Moby-Dick Chapter 105: Does the Whale’s Magnitude Diminish? – Will He Perish? Summary

  • Ishmael ponders whether whales have grown smaller over the ages, but decides, based on the fossil record, that they are actually slowly getting larger.
  • Of course, the whales of Ishmael’s time are still much smaller than some of the sea monsters described by ancient Roman naturalists, but Ishmael doesn’t trust these accounts.
  • Next, Ishmael explores the possibility that the whale could be hunted to extinction. He compares schools of whales to the herds of North American buffalo that have been decimated by the mid-nineteenth century.

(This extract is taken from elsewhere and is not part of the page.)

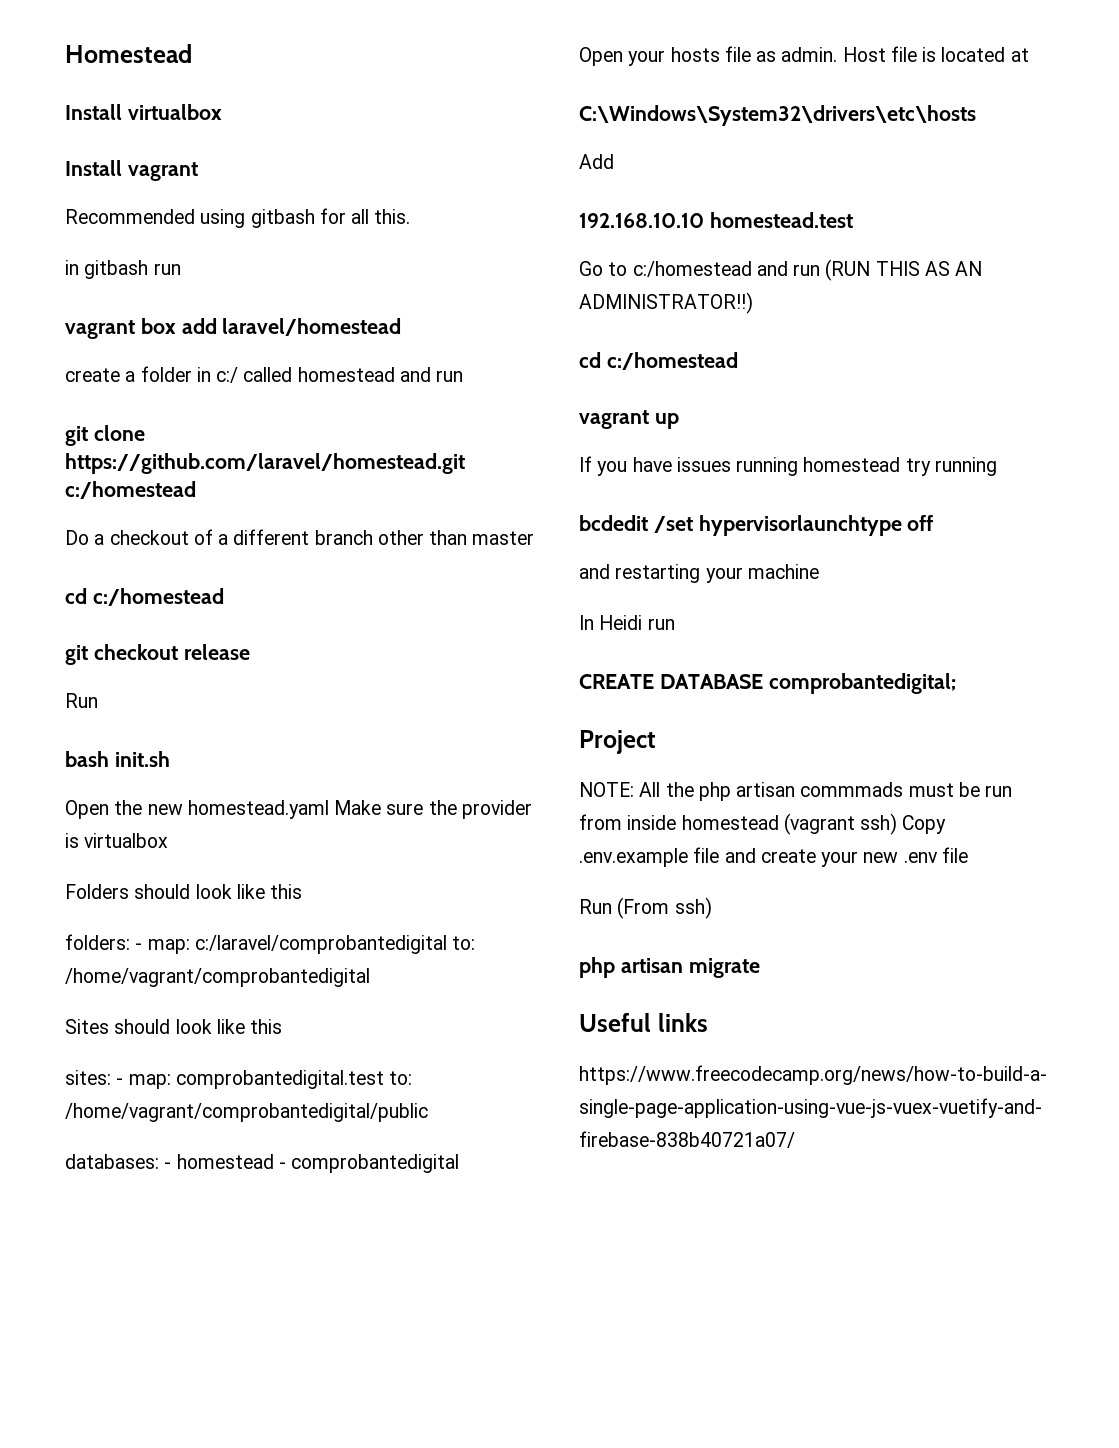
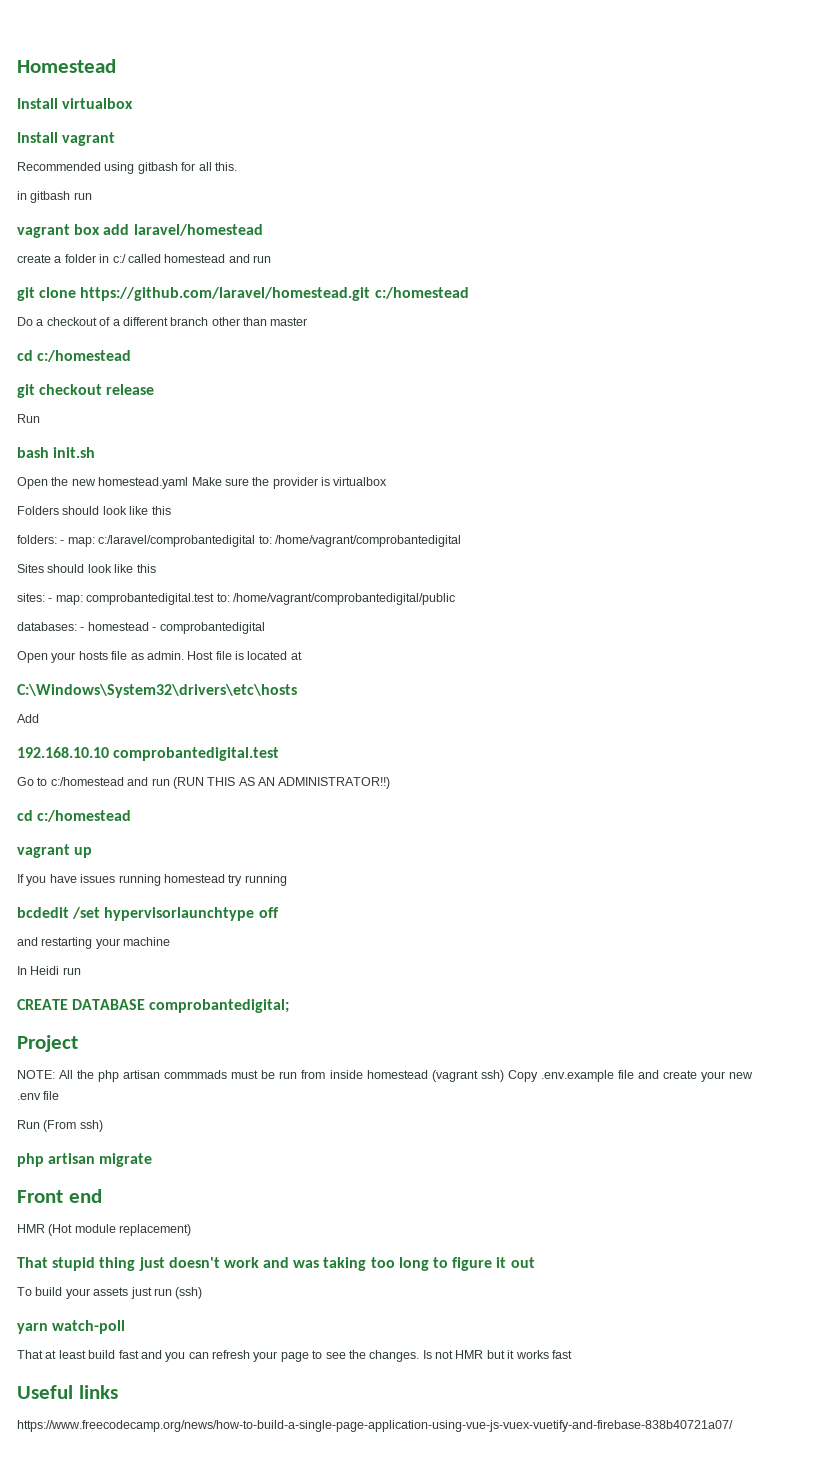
[709,212,853,228] homestead.test -> [113,747,280,761] comprobantedigital.test
(760, 968) none -> [17,1189,102,1203] [17,1224,192,1236] [17,1257,535,1271] [17,1287,203,1299] [17,1320,126,1334] [17,1350,572,1362] // Front end // HMR (Hot module replacement) // That stupid thing just doesn't work and was taking too long to figure it out // To build your assets just run (ssh) // yarn watch-poll // That at least build fast and you can refresh your page to see the changes. Is not HMR but it works fast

  • However, Ishmael believes that the ratio of hunters to killed whales is small enough that the whale population isn’t radically decreasing.
  • Ishmael admits that whaling ships used to find more whales more easily, but he thinks this is because the whales used to roam in many smaller groups, and now they move around in a few large ones.
  • The other reason Ishmael thinks whales won’t become extinct is that there are two places they go – the North and South poles – where hunters can’t follow.
  • He admits that around 13,000 whales are slaughtered each year by the Americans alone, but he says that far more elephants than this are killed in hunts every year and have been since ancient times, and they’re not endangered yet. (Oh, wait…)
  • Taking all these things into account, Ishmael considers the whale virtually immortal.